There were 463 households, out of which 32.8% had children under the age of 18 living with them, 57.9% were married couples living together, 8.9% had a female householder with no husband present, and 28.7% were non-families. 26.6% of all households were made up of individuals, and 11.9% had someone living alone who was 65 years of age or older. The average household size was 2.60 and the average family size was 3.18.

In the village, the population was spread out, with 27.5% under the age of 18, 10.0% from 18 to 24, 28.5% from 25 to 44, 20.3% from 45 to 64, and 13.6% who were 65 years of age or older. The median age was 35 years. For every 100 females there were 101.8 males. For every 100 females age 18 and over, there were 100.9 males.

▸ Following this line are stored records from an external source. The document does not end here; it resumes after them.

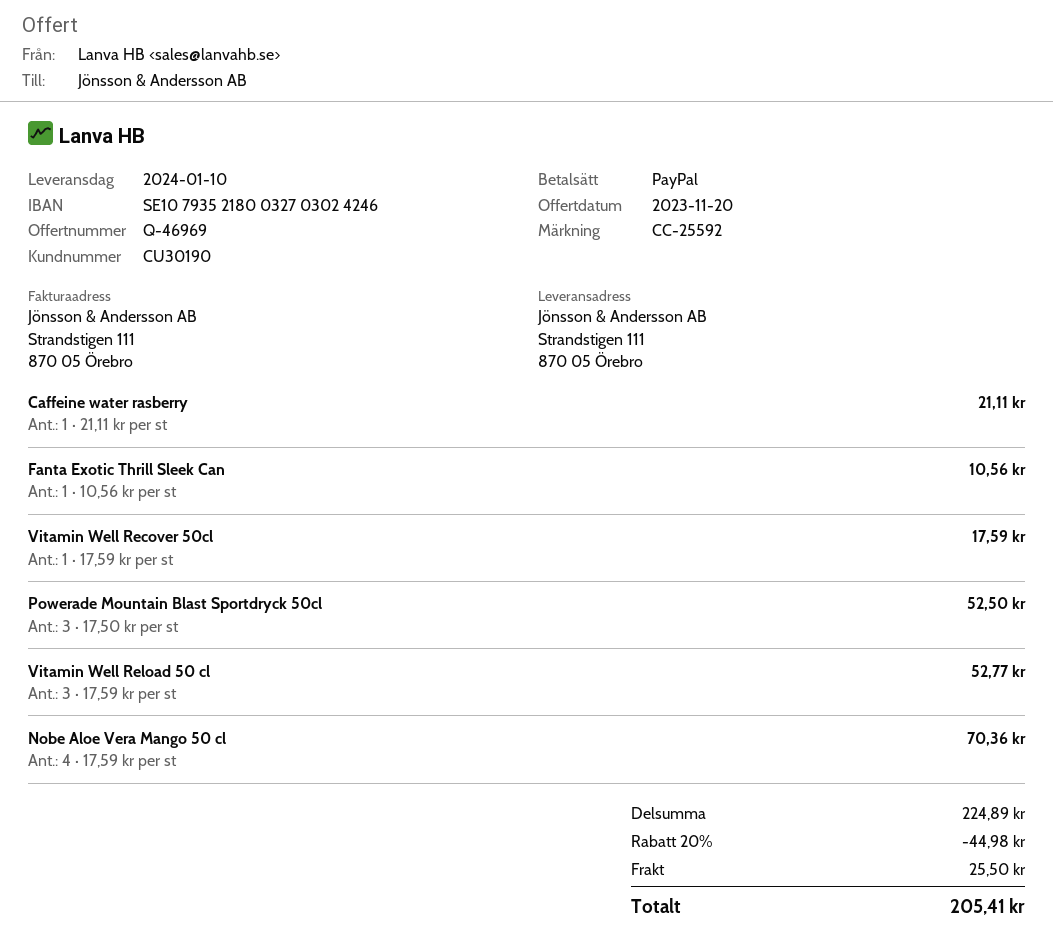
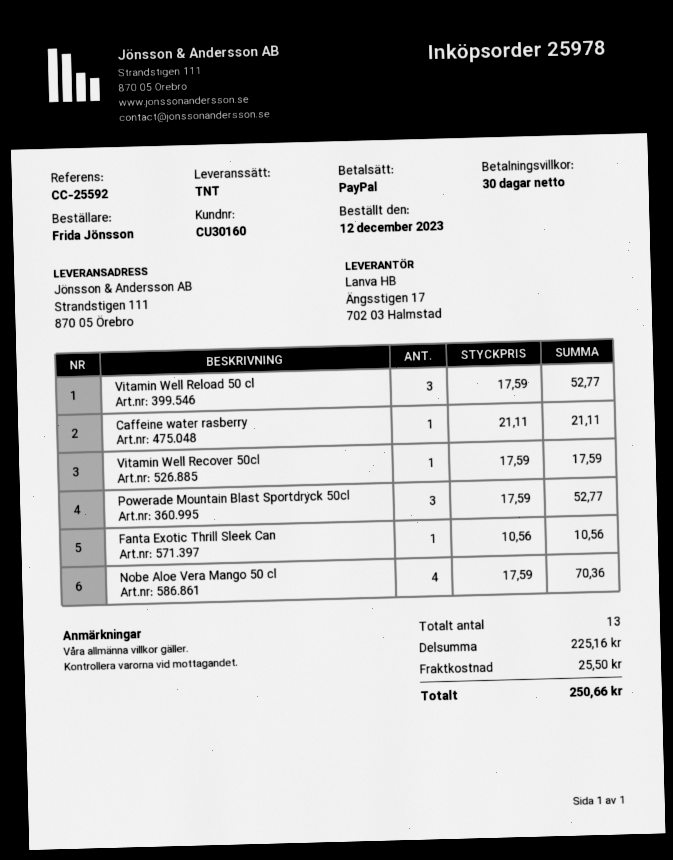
customer number: CU30190 -> CU30160
Powerade Mountain Blast Sportdryck 50cl: 3 x 17.50 = 52.50 -> 3 x 17.59 = 52.77
subtotal: 224.89 -> 225.16
discount: 20% = 44.98 -> none
total: 205.41 -> 250.66

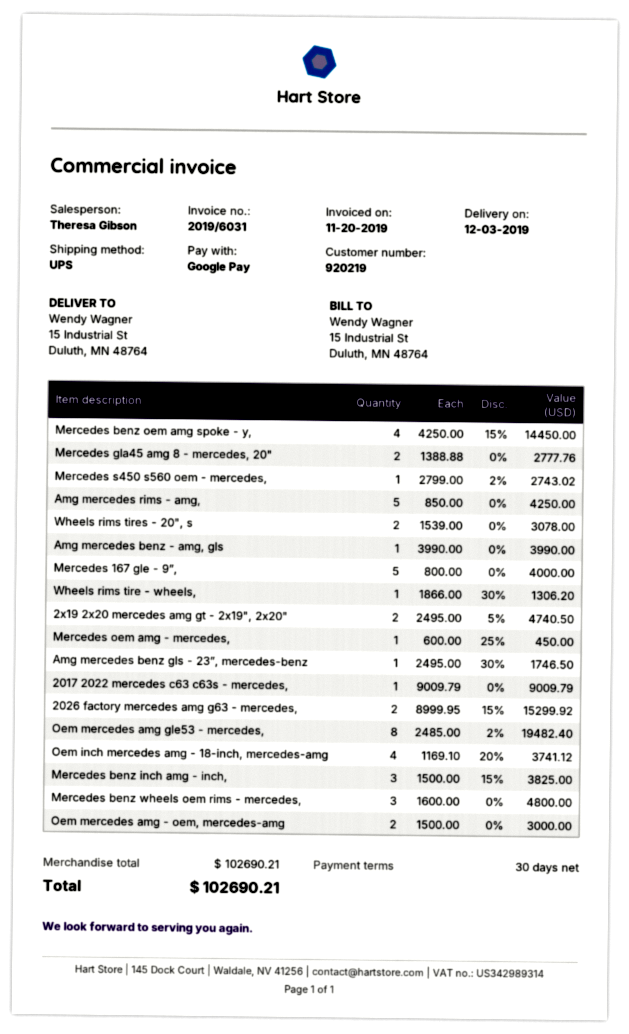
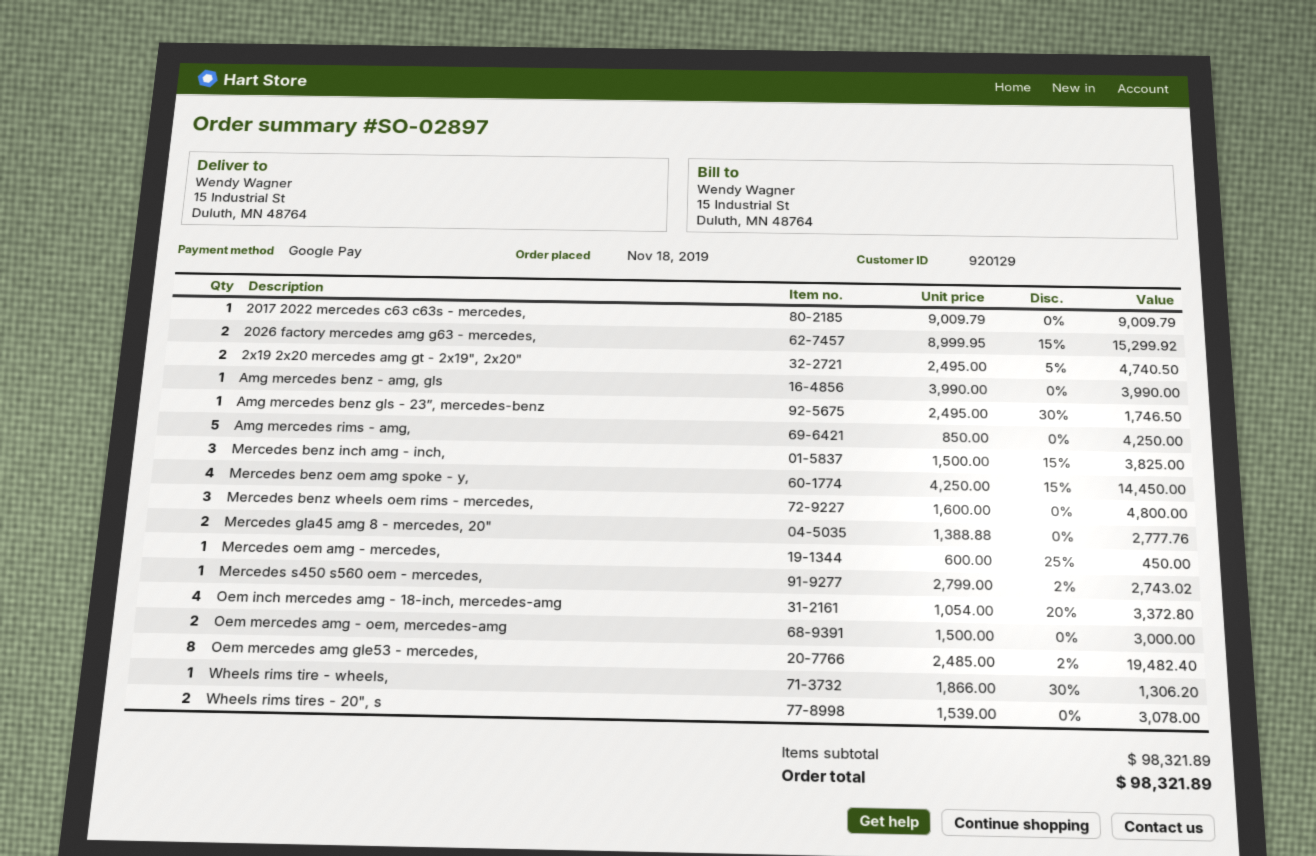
customer number: 920219 -> 920129
Mercedes 167 gle - 9”,: 5 x 800.00 = 4000.00 -> none
Oem inch mercedes amg - 18-inch, mercedes-amg: 4 x 1169.10 - 20% = 3741.12 -> 4 x 1054.00 - 20% = 3372.80
subtotal: 102690.21 -> 98321.89
total: 102690.21 -> 98321.89

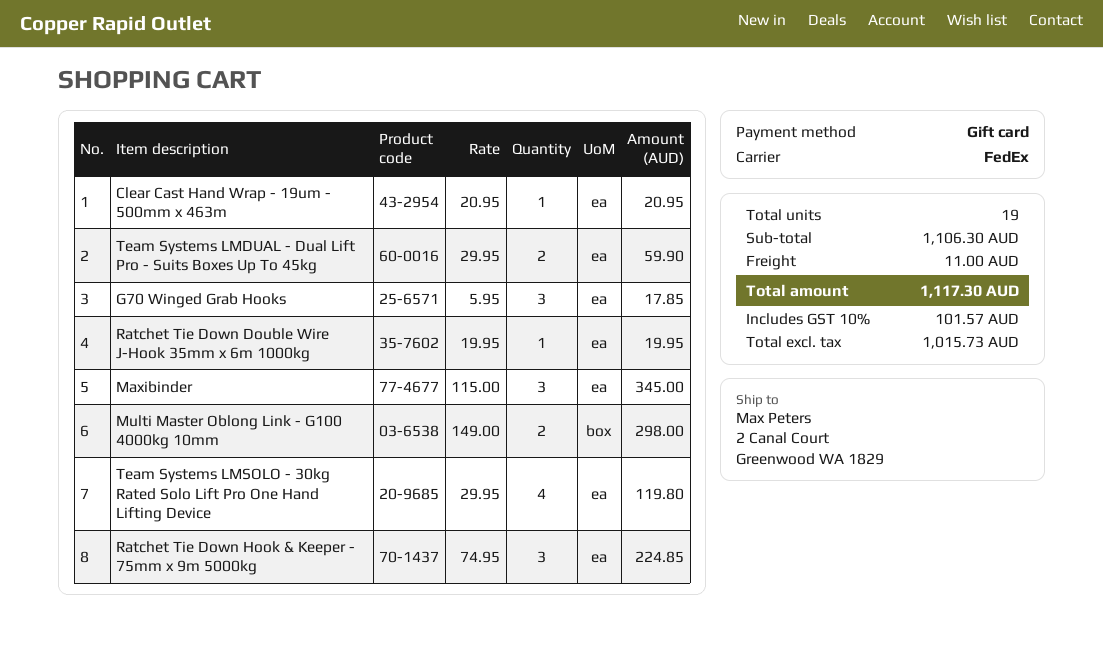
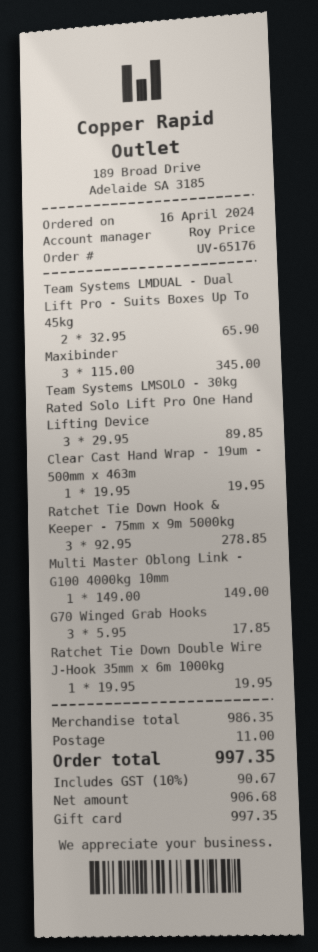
Clear Cast Hand Wrap - 19um - 500mm x 463m: 1 x 20.95 = 20.95 -> 1 x 19.95 = 19.95
Team Systems LMDUAL - Dual Lift Pro - Suits Boxes Up To 45kg: 2 x 29.95 = 59.90 -> 2 x 32.95 = 65.90
Multi Master Oblong Link - G100 4000kg 10mm: 2 x 149.00 = 298.00 -> 1 x 149.00 = 149.00
Team Systems LMSOLO - 30kg Rated Solo Lift Pro One Hand Lifting Device: 4 x 29.95 = 119.80 -> 3 x 29.95 = 89.85
Ratchet Tie Down Hook & Keeper - 75mm x 9m 5000kg: 3 x 74.95 = 224.85 -> 3 x 92.95 = 278.85
subtotal: 1106.30 -> 986.35
net: 1015.73 -> 906.68
tax: 10% = 101.57 -> 10% = 90.67
total: 1117.30 -> 997.35

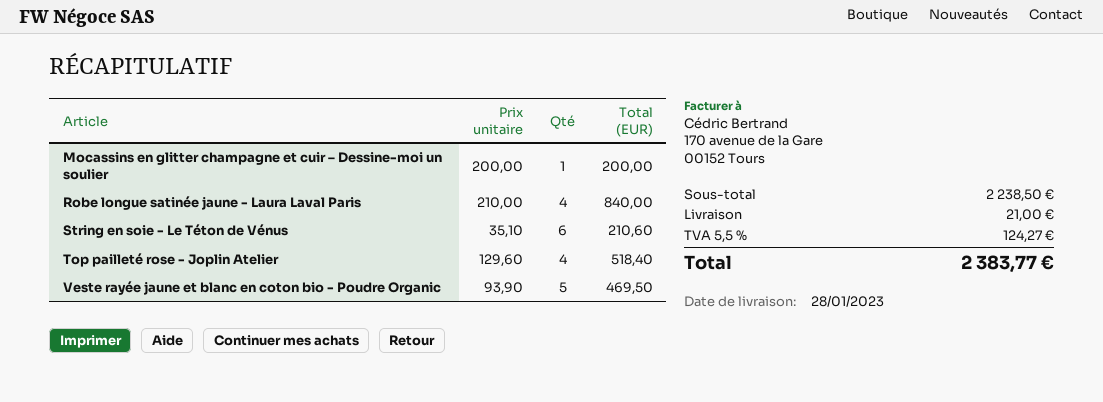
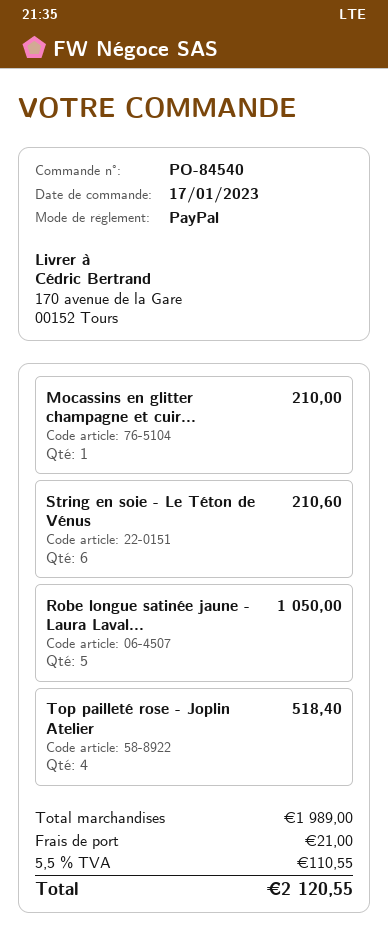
Mocassins en glitter champagne et cuir – Dessine-moi un soulier: 1 for 200.00 -> 1 for 210.00
Robe longue satinée jaune - Laura Laval Paris: 4 for 840.00 -> 5 for 1050.00
Veste rayée jaune et blanc en coton bio - Poudre Organic: 5 for 469.50 -> none
subtotal: 2238.50 -> 1989.00
tax: 5.5% = 124.27 -> 5.5% = 110.55
total: 2383.77 -> 2120.55

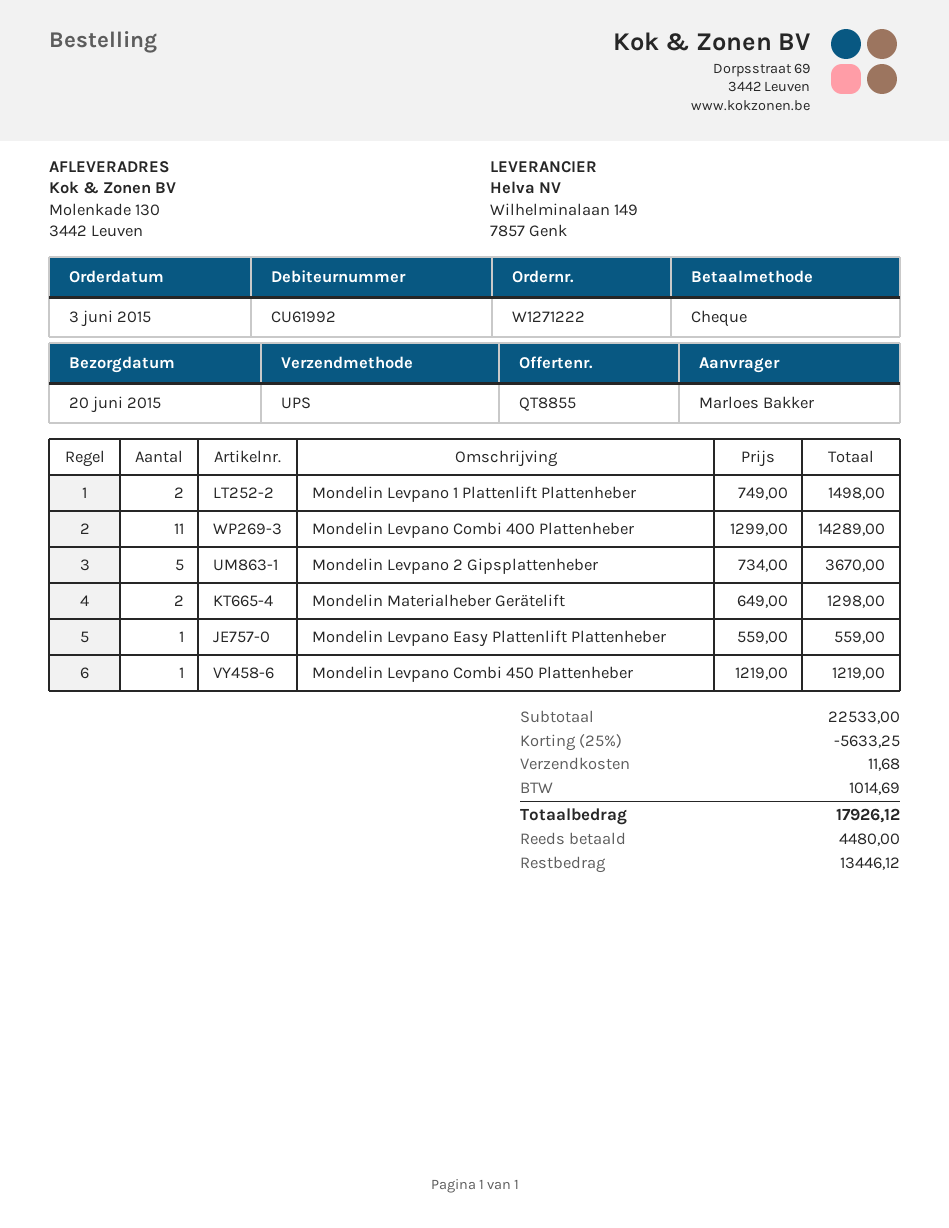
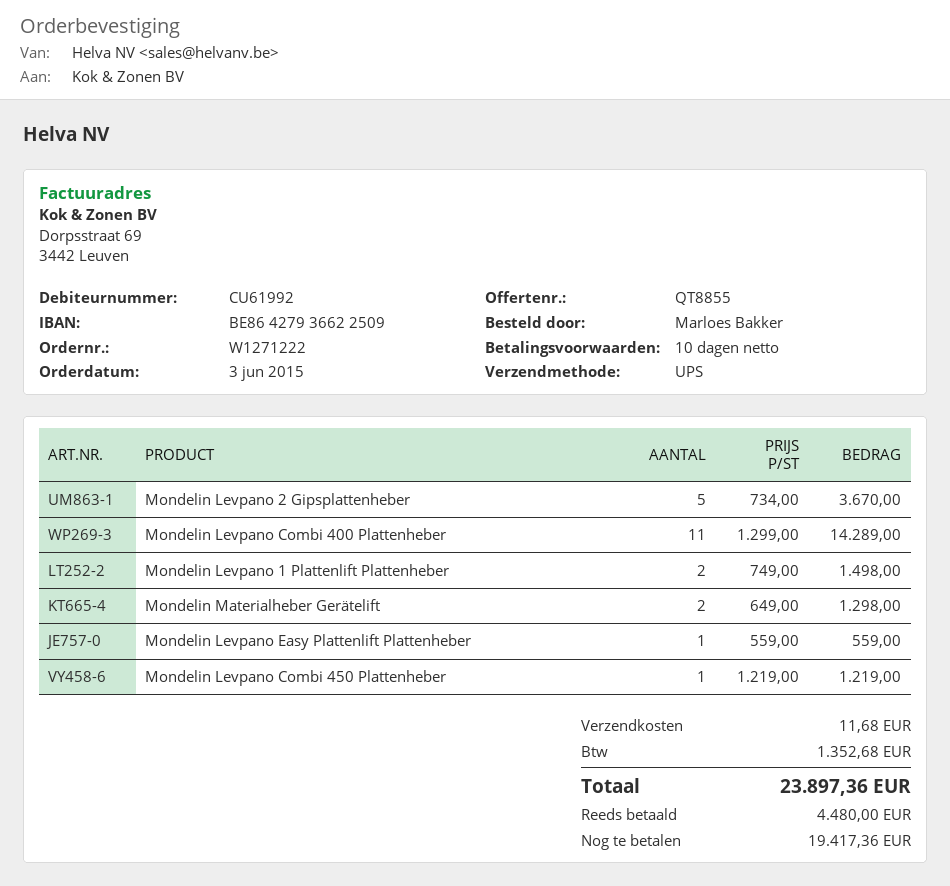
discount: 25% = 5633.25 -> none
tax: 1014.69 -> 1352.68
total: 17926.12 -> 23897.36
balance: 13446.12 -> 19417.36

The median income for a household in the village was $43,000, and the median income for a family was $53,750. Males had a median income of $34,464 versus $23,359 for females. The per capita income for the village was $18,880. About 1.8% of families and 3.6% of the population were below the poverty line, including 7.6% of those under age 18 and 3.2% of those age 65 or over.

==Education==
Botkins Local School District operates one elementary school and Botkins High School.

Botkins has a public library, a branch of Shelby County Libraries.

==In popular culture==
In June 2014, the popular comic Big Nate mentioned Botkins as the birthplace of Coach John.